Tuesday, April 05, 2005

I couldn't resist reproducing a brief item from James Taranto's Best of the Web Today:

The Other Catholic President
We heard from well over 100 readers who objected to our observation yesterday that "perhaps just as Bill Clinton has been called the 'first black president,' George W. Bush will one day earn the honorary title of 'first Catholic president,'" on the ground that John F. Kennedy was Catholic.

Oddly, though, no one made the point that Bill Clinton isn't really black and thus has no right to usurp from President Rice the title "first black president." Oh, we know what you're thinking, but the liberal media are going to make Hillary the first female black president, just you wait."
He often gets me to smile, maybe even chuckle a little—but this one had me laughing out loud.

I also encourage you to take a look at his piece about the NYTimes letter-writing Jack Nargundkar, whose email to Taranto (in response to Taranto's criticism of his original letter to the Times—still with me?) generally charges:
While I find the "culture of life" argument appealing, conservatives use it only where it is convenient. For example, conservatives have abused the Second Amendment to promote a "culture of death" with their unbridled support for all kinds of weapons, which are rarely purchased by law-abiding citizens but more frequently by criminals and visiting aliens (who probably export them to terrorists abroad).
He goes on to induce this reasoning to a broader narrative about how we must keep church and state isolated because "religion has been the cause of the world's major problems throughout history" while accusing the religious of "defending political behavior and governance under the garb of a particular religion."

Taranto responds that he will not address the letter point-by-point, but stick to the underlying message as Nargundkar requests. He says:
The problem here is that very few people really believe that "defending political behavior and governance under the garb of a particular religion" is wrong--or, we should say, almost everyone who claims to espouse this principle applies it selectively. If you applied it consistently, you'd have to say not only that the "Christian right" is of a piece with Osama bin Laden, but that so was Martin Luther King, who made no effort to separate his belief in racial equality from its roots in Christianity.
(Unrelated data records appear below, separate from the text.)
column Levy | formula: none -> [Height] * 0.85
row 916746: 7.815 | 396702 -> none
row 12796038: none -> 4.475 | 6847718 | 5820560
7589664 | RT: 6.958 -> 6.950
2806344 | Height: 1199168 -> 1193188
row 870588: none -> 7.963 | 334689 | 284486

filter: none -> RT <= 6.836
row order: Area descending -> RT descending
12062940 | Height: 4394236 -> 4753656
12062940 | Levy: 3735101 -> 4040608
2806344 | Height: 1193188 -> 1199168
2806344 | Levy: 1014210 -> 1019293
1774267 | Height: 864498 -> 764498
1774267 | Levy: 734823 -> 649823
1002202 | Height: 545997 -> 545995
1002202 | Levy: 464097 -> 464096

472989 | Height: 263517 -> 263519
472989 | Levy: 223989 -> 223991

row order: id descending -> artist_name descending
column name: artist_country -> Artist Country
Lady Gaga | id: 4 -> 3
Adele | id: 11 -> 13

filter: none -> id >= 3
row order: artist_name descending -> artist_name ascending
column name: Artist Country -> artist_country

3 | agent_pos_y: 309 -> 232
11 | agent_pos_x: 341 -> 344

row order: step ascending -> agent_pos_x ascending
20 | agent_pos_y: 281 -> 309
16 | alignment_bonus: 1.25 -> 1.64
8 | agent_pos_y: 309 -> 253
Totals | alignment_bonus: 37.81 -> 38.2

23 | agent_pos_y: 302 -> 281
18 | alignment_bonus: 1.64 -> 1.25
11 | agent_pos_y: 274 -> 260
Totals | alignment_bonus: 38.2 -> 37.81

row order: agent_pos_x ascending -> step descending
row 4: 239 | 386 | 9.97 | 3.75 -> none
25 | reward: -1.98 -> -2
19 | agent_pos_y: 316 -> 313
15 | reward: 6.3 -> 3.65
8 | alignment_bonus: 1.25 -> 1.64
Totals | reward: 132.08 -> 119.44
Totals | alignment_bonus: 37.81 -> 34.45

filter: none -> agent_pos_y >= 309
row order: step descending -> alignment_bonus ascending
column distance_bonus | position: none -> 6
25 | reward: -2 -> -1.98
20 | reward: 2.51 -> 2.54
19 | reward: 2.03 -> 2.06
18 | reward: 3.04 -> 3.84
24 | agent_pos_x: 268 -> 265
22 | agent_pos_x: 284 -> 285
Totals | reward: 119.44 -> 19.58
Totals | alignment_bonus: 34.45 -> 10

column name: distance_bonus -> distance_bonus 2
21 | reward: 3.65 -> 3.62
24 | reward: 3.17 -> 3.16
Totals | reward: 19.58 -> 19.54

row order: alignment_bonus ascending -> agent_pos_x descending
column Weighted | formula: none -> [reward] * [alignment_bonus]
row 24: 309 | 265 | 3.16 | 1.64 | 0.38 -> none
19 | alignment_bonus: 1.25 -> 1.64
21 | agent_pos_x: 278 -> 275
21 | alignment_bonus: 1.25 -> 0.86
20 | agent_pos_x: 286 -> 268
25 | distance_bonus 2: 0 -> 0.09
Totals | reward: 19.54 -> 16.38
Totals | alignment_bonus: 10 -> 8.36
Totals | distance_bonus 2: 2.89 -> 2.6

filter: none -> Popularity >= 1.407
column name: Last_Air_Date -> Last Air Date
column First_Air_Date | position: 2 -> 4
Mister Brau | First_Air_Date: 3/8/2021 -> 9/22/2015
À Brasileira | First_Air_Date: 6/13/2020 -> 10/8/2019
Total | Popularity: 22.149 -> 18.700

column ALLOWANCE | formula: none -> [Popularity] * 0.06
For that matter, just about everyone has found at least something to praise in the politics of Pope John Paul II, even though they were indistinguishable from his Catholicism.

This doesn't mean that those who urged on religious grounds that Mrs. Schiavo not be killed were the equivalent of Dr. King or the pope (though the latter was among their number). Nor does it mean they were right. But equating them to fundamentalist terrorists is a cheap shot, and an intellectually indefensible one.
I think Taranto dispenses with Nargundkar pretty easily here, but I would like to address his point about the Second Amendment. Those of us who defend it do so for many reasons, at least one of which has to do precisely with the "culture of life." Setting aside the fact that we shouldn't have to defend a part of the Constitution, since by the very nature of its place there others shouldn't be allowed to cut away at it, let's move on.

Law-abiding citizens don't buy guns?? Those that are bought are probably sent overseas to terrorists? Are you kidding me?

The reason we support the broad right to gun ownership is because people should be able to protect themselves. There should be restrictions of course (kids shouldn't be allowed to bring loaded weapons to school, for example), but if you had a reasonable suspicion that all of those guys around you were carrying guns, would you be likely to hold one of them up? Guns take lives, yes—but they can also save lives by their presence, and their use by law-abiding citizens who want to stop someone who is using one to kill.

Do I want a man to be gunned down in public? Ideally, no. If that man is killing those around him, do I want to wait for the police to show up? Again, no. I'd much rather someone else nearby was armed to the teeth and tossed grenade in his direction. (Before you all flip out, yes, that's hyperbole).